The particular advantages of German utility models over German and European patents are often unknown to international applicants and colleagues. Hence, an overview of the most significant differences is provided in the following.
The extent of the state of the art is greatly reduced in utility model law compared to patent law. In particular, the following restriction are to be taken into account:
Due to the limited state of the art, from a certain point in time protection may only be obtained through a utility model and no longer through a patent. An oral presentation of the invention in a lecture before the priority date of a patent application forms part of the state of the art with respect to the patent application, while this is not the case for a corresponding utility model application.
Under the Utility Model Act applicable since July 1, 1990, everything which is protectable by a patent is also protectable by a utility model with the exception of processes and methods. In particular, chemical compositions and electronic circuits can since then be protected by a utility model. Hereby processes and methods are narrowly defined and are restricted to working and manufacturing processes and methods. According to recent case law, use of substances and devices may be claimed, if the corresponding use claim manifests material and object properties which are inherent to the substance or device (Decision of the Federal Patent Court of November 6, 2018, 35 W (pat) 412/16).

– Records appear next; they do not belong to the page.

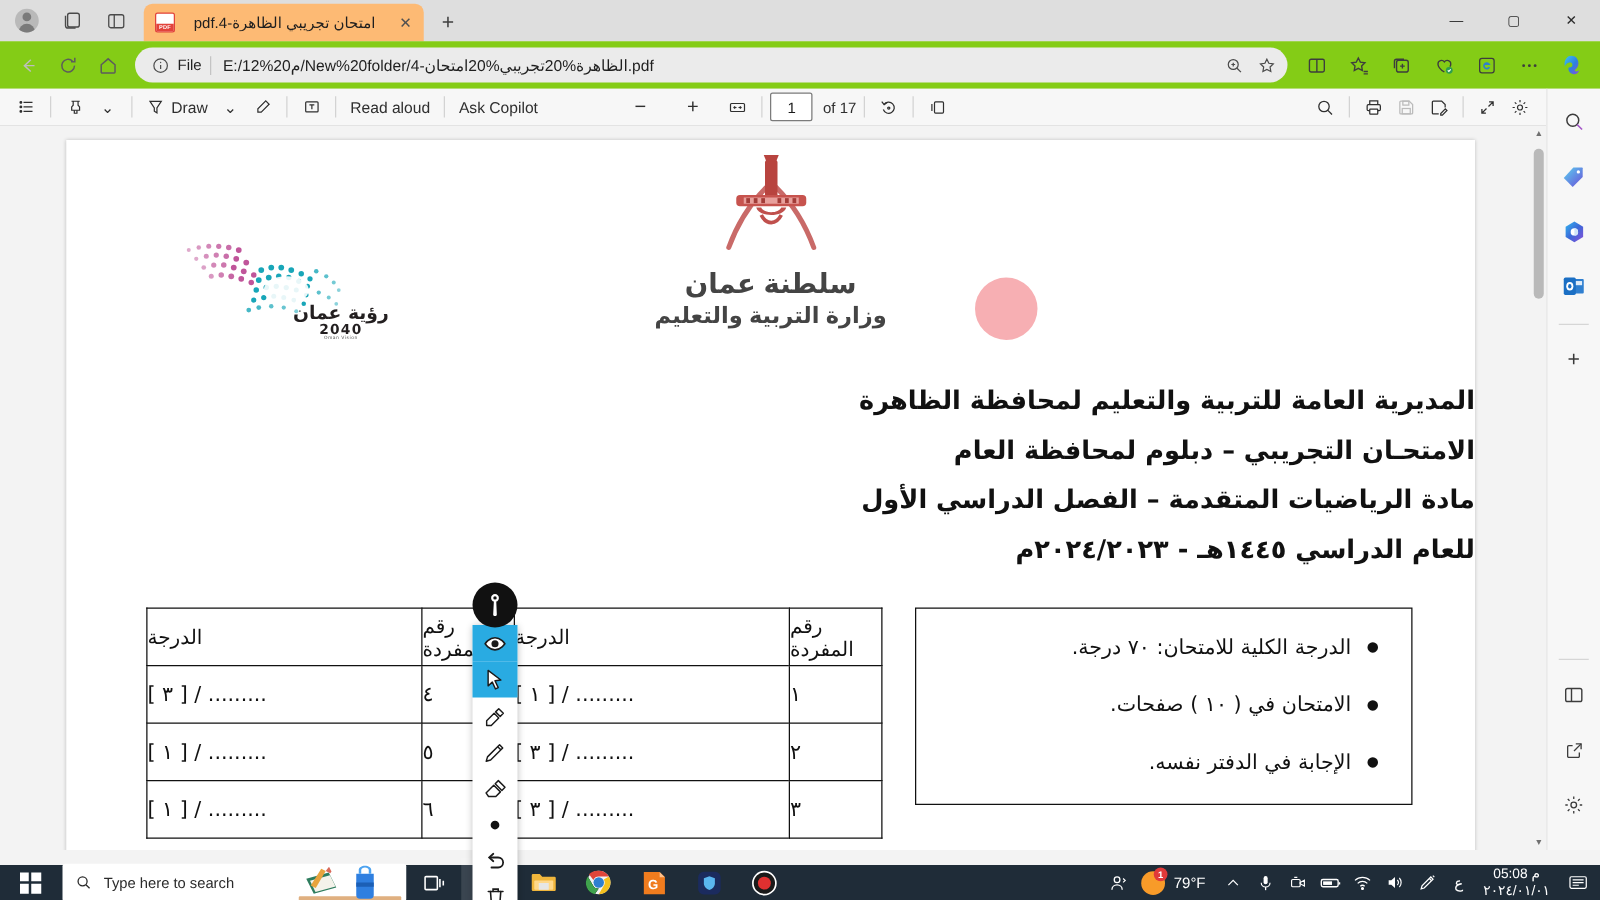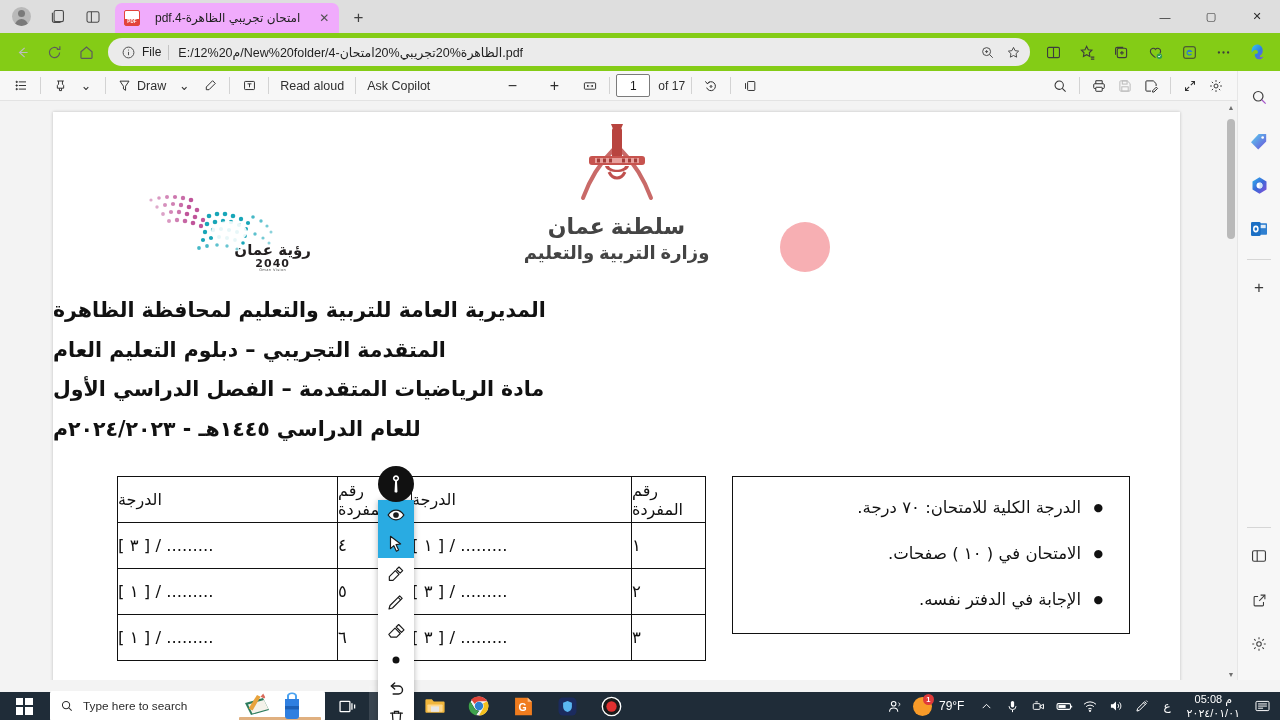--- a/index.html
+++ b/index.html
@@ -35,7 +35,7 @@
     background: #7a7a7a; left: 3px; top: 12px;
   }
   .tab {
-    height: 30px; min-width: 215px; max-width: 235px; background: #f0abfc;
+    height: 30px; min-width: 215px; max-width: 235px; background: #fdba74;
     border-radius: 7px 7px 0 0; display: flex; align-items: center;
     padding: 0 6px 0 9px; gap: 15px; margin-left: 3px; position: relative;
   }

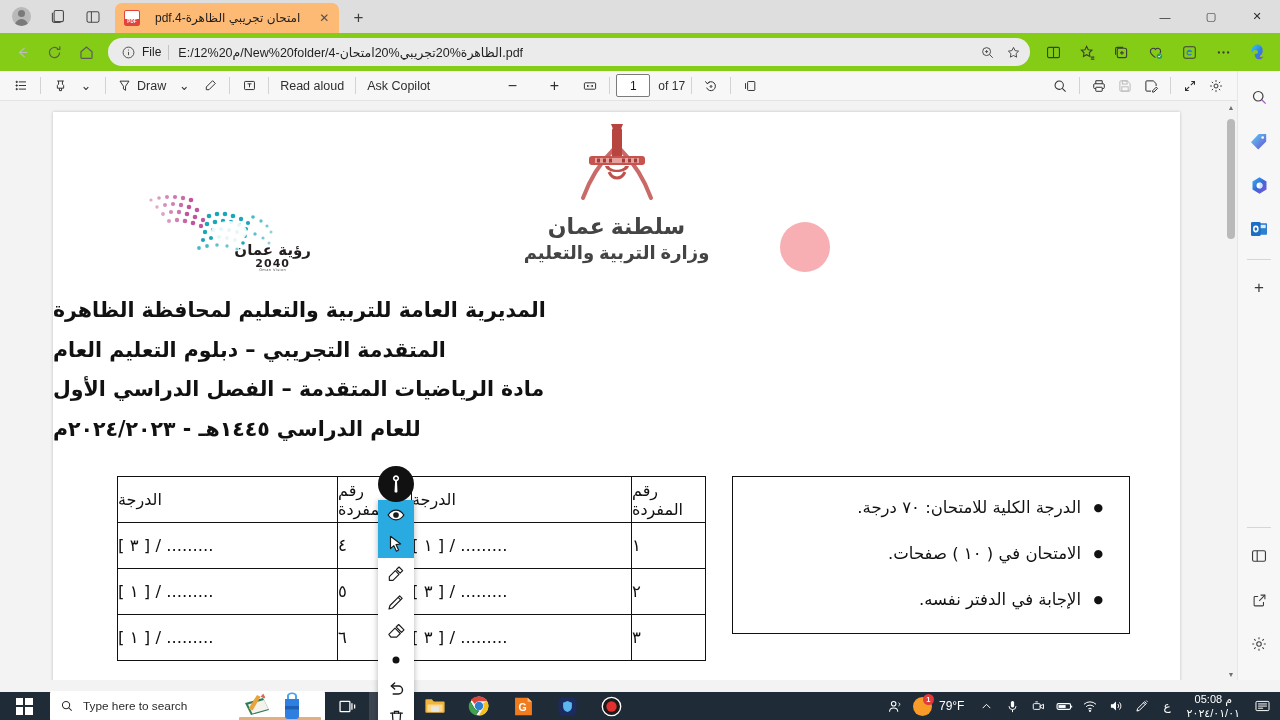--- a/index.html
+++ b/index.html
@@ -155,7 +155,7 @@
     border-radius: 50%; background: #f7afb3;
   }
 
-  .headings { text-align: left; margin-top: 4px; }
+  .headings { text-align: right; margin-top: 14px; }
   .headings div {
     font-family: "DejaVu Sans", "Liberation Sans", sans-serif;
     font-size: 20.5px; font-weight: bold; color: #111; line-height: 39.5px;

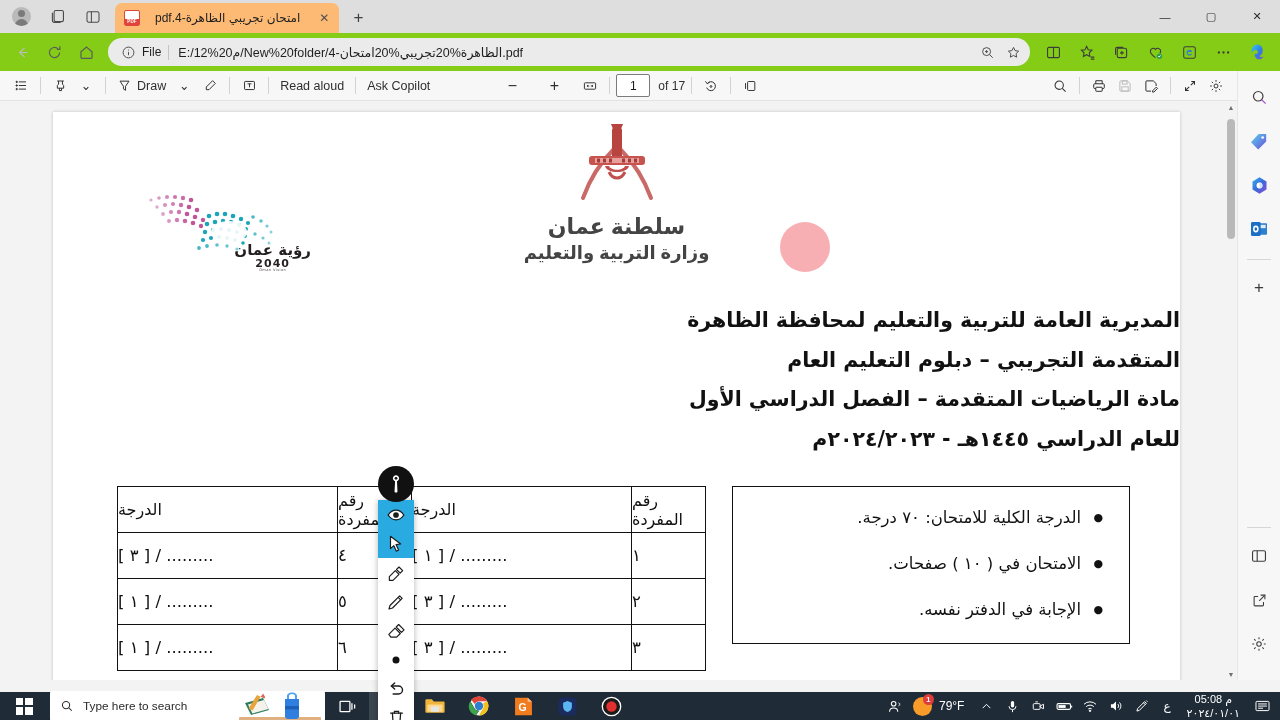--- a/index.html
+++ b/index.html
@@ -629,7 +629,7 @@
 
       <div class="headings">
         <div>المديرية العامة للتربية والتعليم لمحافظة الظاهرة</div>
-        <div>المتقدمة التجريبي – دبلوم التعليم العام</div>
+        <div>الامتحـان التجريبي – دبلوم لمحافظة العام</div>
         <div>مادة الرياضيات المتقدمة – الفصل الدراسي الأول</div>
         <div>للعام الدراسي ١٤٤٥هـ  - ٢٠٢٤/٢٠٢٣م</div>
       </div>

The maximum lifetime of a utility model is ten years.
German utility models are in contrast to German or European patents registered without examination as to the merits; merely a formal examination is conducted. However, it is possible to request a prior art search for an additional fee. Registration usually takes place within two to four months. In contrast, for patents the procedure up to grant takes several years on average until completion. In addition, the costs incurring in the registration procedure for a utility model are significantly lower than in a corresponding procedure up to grant for a patent.
The priority of a German patent application or a European or international (PCT) patent application designating Germany - including a possible convention priority - can be used by a German utility model to the extent that it is identical to that patent application. Such a utility model can be filed at any time during the pendency of the patent application up to the end of the second complete calendar month after grant of the patent, rejection of the patent application or conclusion of opposition proceedings - but in any event only within ten years after filing the patent application. If the utility model is not composed in German, a translation into German is to be submitted within three months of filing the application. A German utility model branched off from a pending patent application can be very helpful in case of an infringement of a European patent application and especially when a positive office action from the European Patent Office is available. European grant proceedings may be quite lengthy. Therefore, if time is important, it is advisable to file a branched-off utility model and to base an infringement action on this branched-off utility model rather than await grant of the European patent.
Coexistence with an identical European patent
A German utility model can coexist with an identical European patent. It can also coexist with an identical national German patent. In contrast, a national German patent cannot coexist with an identical European patent designating Germany. It becomes ineffective in as much as its scope of protection and that of the European patent overlap as soon as the grant of the European patent is final.
Designation of inventors and abstract
A designation of inventors and an abstract do not have to be filed in utility model applications.
With a utility model an invention can be protected quickly and economically. A utility model application or a branch-off from a corresponding patent is particularly useful if it is intended to take prompt action against an infringer. In addition, the restricted state of the art may allow protection at a point in time at which a patent is no longer obtainable. In contrast, the maximum lifetime of the utility model of ten years is significantly shorter than for a patent.